We’d like to take a look at some socially-driven films that offer a distinct perception of contemporary India.

I. Nayattu (Malayalam, 2020)

With releases as distinct as The Great Indian Kitchen, which dissects patriarchal structures, the Malayalam film industry has had an empowering year with stories that shatter warped public notions. The film, directed by Martin Prakkat, packs in a police procedural drama within a suspense thriller that pans out in the form of an escape flick. The narrative subtly hints at caste politics and the power that it holds to shake up governments.

Nayattu is streaming on Netflix India

II. Aruvi (Tamil, 2016)

For a film that is equally high on emotions and social commentary, Aruvi delivers a seamlessly powerful performance. The story begins with the protagonist Aruvi (Aditi Balan) being framed for her anti-national actions. What unfolds is an emotional and thrilling narrative that revolves around Aruvi’s journey and the events leading up to this very moment.

Aruvi is streaming on Prime video.

III. Aligarh (Hindi, 2015)

Based on a series of true events, Aligarh attempts to retell the tale of a queer Aligarh University professor and a sting operation that exposes his sexuality to the orthodox community he lived in. The film makes several bold strides towards exploring the important role that sexuality plays in establishing one’s identity.
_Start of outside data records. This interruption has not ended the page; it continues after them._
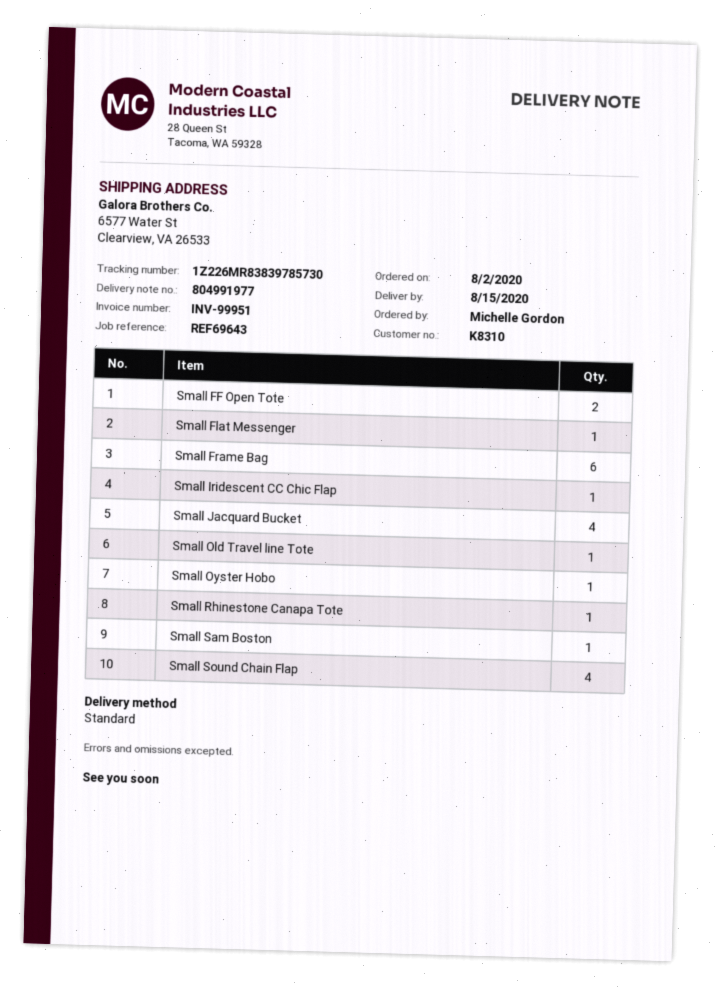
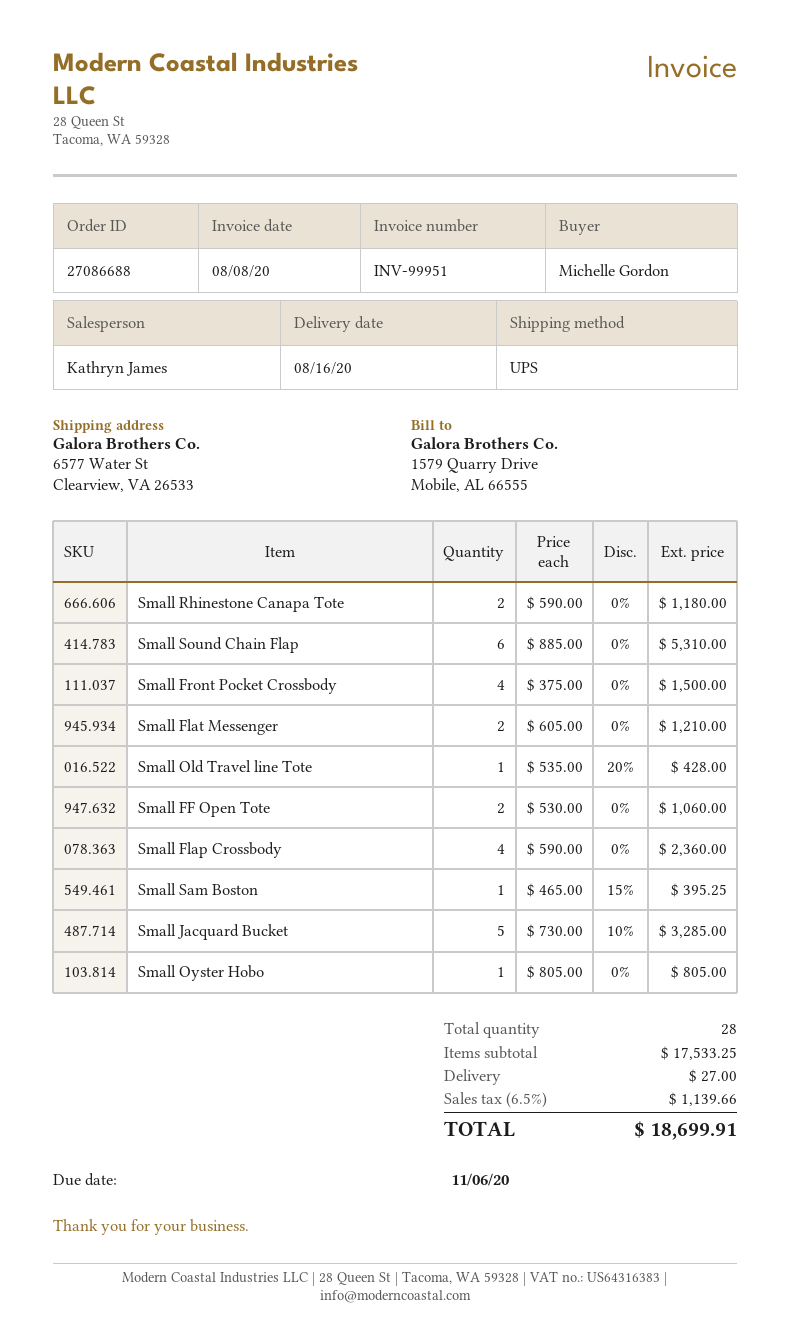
delivery date: 2020-08-15 -> 2020-08-16
shipping method: standard -> UPS
Small Flat Messenger: 1 -> 2
Small Frame Bag: 6 -> none
Small Iridescent CC Chic Flap: 1 -> none
Small Jacquard Bucket: 4 -> 5
Small Rhinestone Canapa Tote: 1 -> 2
Small Sound Chain Flap: 4 -> 6
Small Front Pocket Crossbody: none -> 4
Small Flap Crossbody: none -> 4

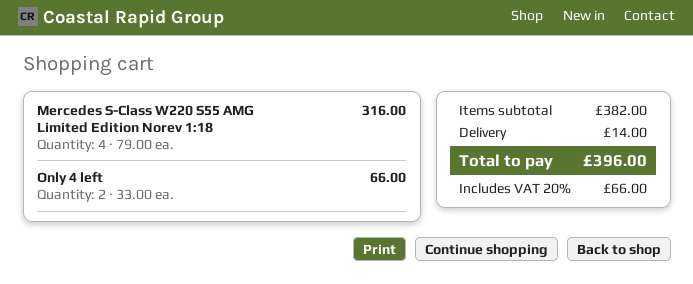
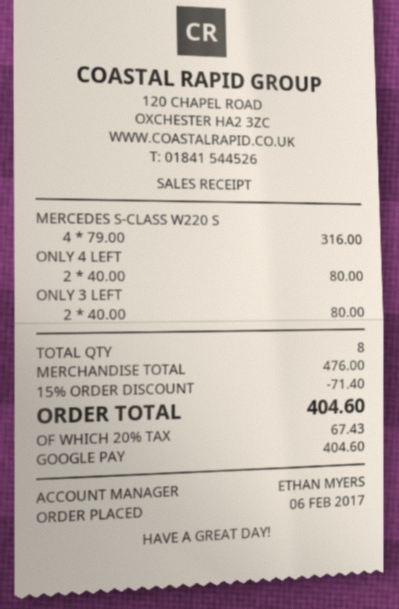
Only 4 left: 2 x 33.00 = 66.00 -> 2 x 40.00 = 80.00
ONLY 3 LEFT: none -> 2 x 40.00 = 80.00
subtotal: 382.00 -> 476.00
discount: none -> 15% = 71.40
shipping: 14.00 -> none
tax: 20% = 66.00 -> 20% = 67.43
total: 396.00 -> 404.60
Aligarh is streaming on Eros now

IV. Jai Bhim (Tamil, 2021)

One of the most powerful attempts to point out caste disparities in a commercial Indian film, Jai Bhim shines as one of the hardest-hitting political films of 2021. Led by actor Suriya, the film has garnered a mammoth 9.6 on IMDB as well.

The courtroom drama follows the trial of a pregnant woman from an oppressed tribal community who seeks justice for husband who has been a victim of police assault and a brutal murder committed by the regime. The story is said to have been based on a real incident that took place in 1991.

Jai Bhim is now streaming on Prime video

V. Sara’s (Malayalam, 2021)

Sara’s is Malayalam cinema’s second release of the year that focuses on women’s reproductive rights. The storyline strongly appears to be swayed by the writer’s unconscious biases, however, it portrays a commercial narrative that endorses independence and the sole authority a woman holds over her body and reproductive rights.